> [What the task requires]: Print exactly the lines below between the line holding "background: #ec4899 ->" and the line holding "bottom: 12px ->", inclusive, and nothing more.

> [Supplied records]:

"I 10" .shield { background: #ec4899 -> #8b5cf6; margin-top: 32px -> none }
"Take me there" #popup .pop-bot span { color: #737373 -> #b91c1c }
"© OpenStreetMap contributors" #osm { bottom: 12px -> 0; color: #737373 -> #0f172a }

---

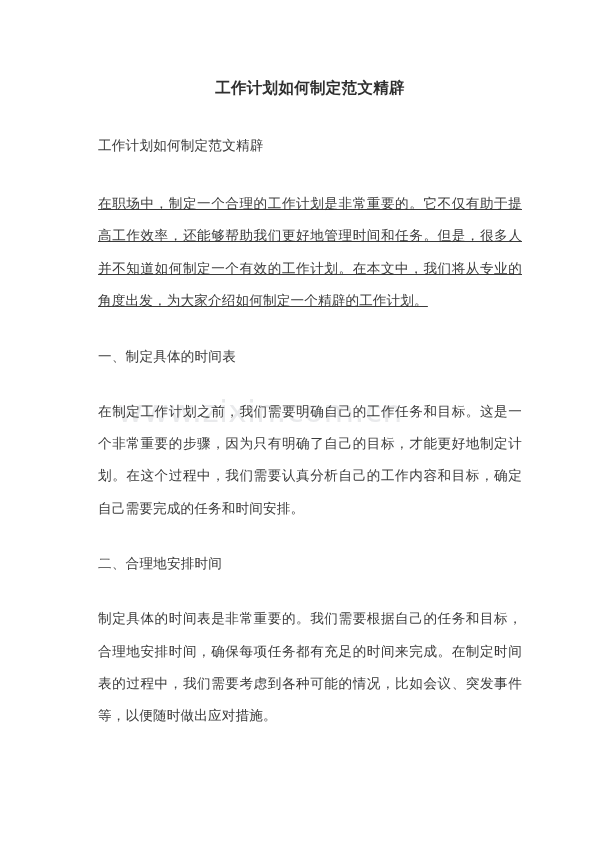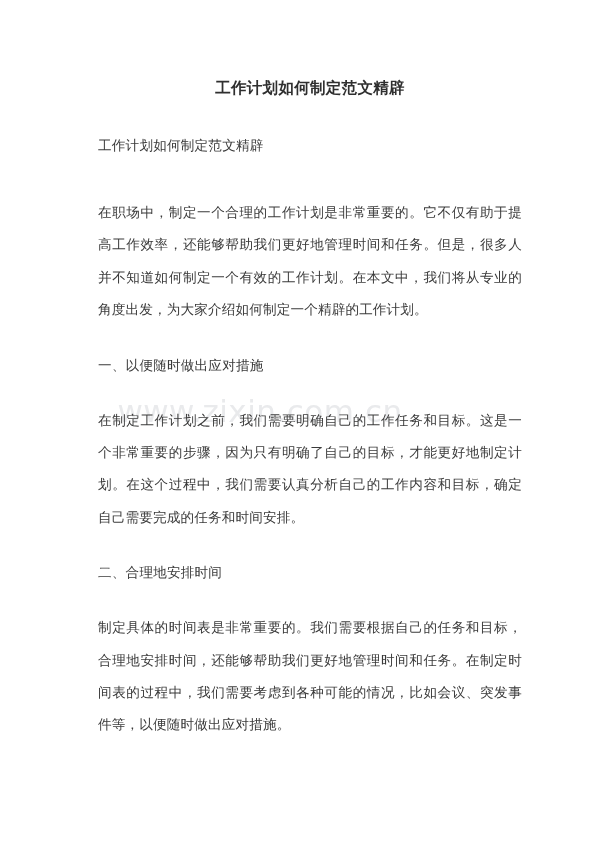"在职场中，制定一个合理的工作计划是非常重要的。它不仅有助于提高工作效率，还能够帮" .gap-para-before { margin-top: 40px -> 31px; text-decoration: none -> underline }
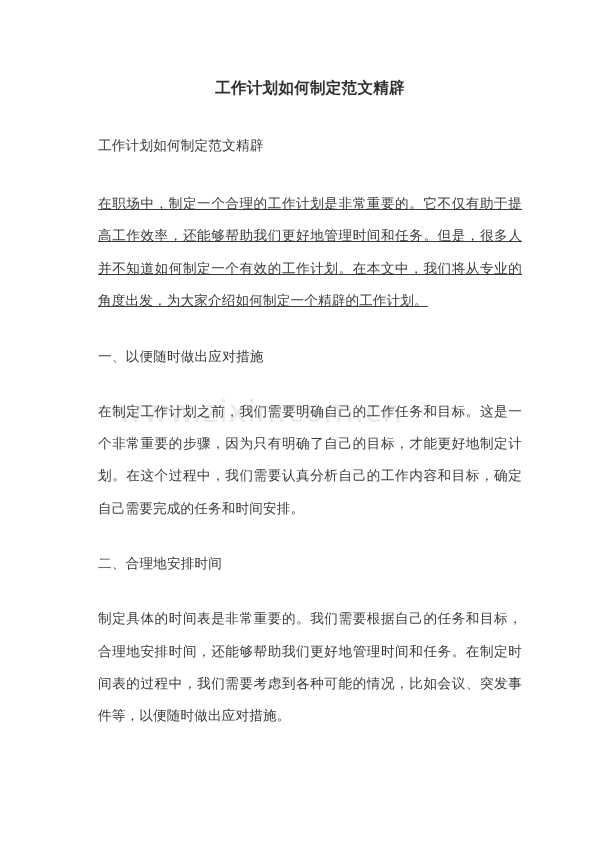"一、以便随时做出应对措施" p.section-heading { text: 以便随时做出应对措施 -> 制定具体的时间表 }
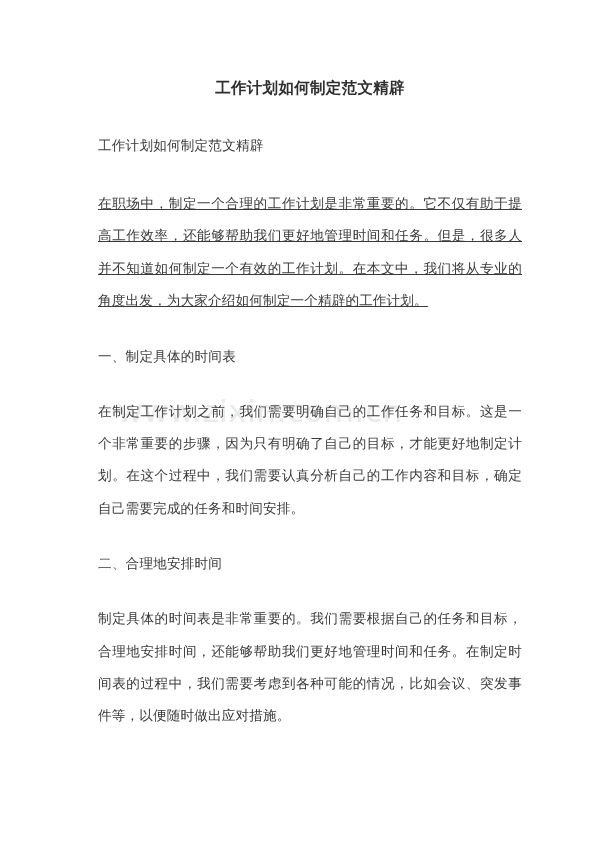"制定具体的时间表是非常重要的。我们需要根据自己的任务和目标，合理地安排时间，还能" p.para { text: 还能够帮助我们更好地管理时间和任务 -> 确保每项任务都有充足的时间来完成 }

> [Response for this exercise]:
"I 10" .shield { background: #ec4899 -> #8b5cf6; margin-top: 32px -> none }
"Take me there" #popup .pop-bot span { color: #737373 -> #b91c1c }
"© OpenStreetMap contributors" #osm { bottom: 12px -> 0; color: #737373 -> #0f172a }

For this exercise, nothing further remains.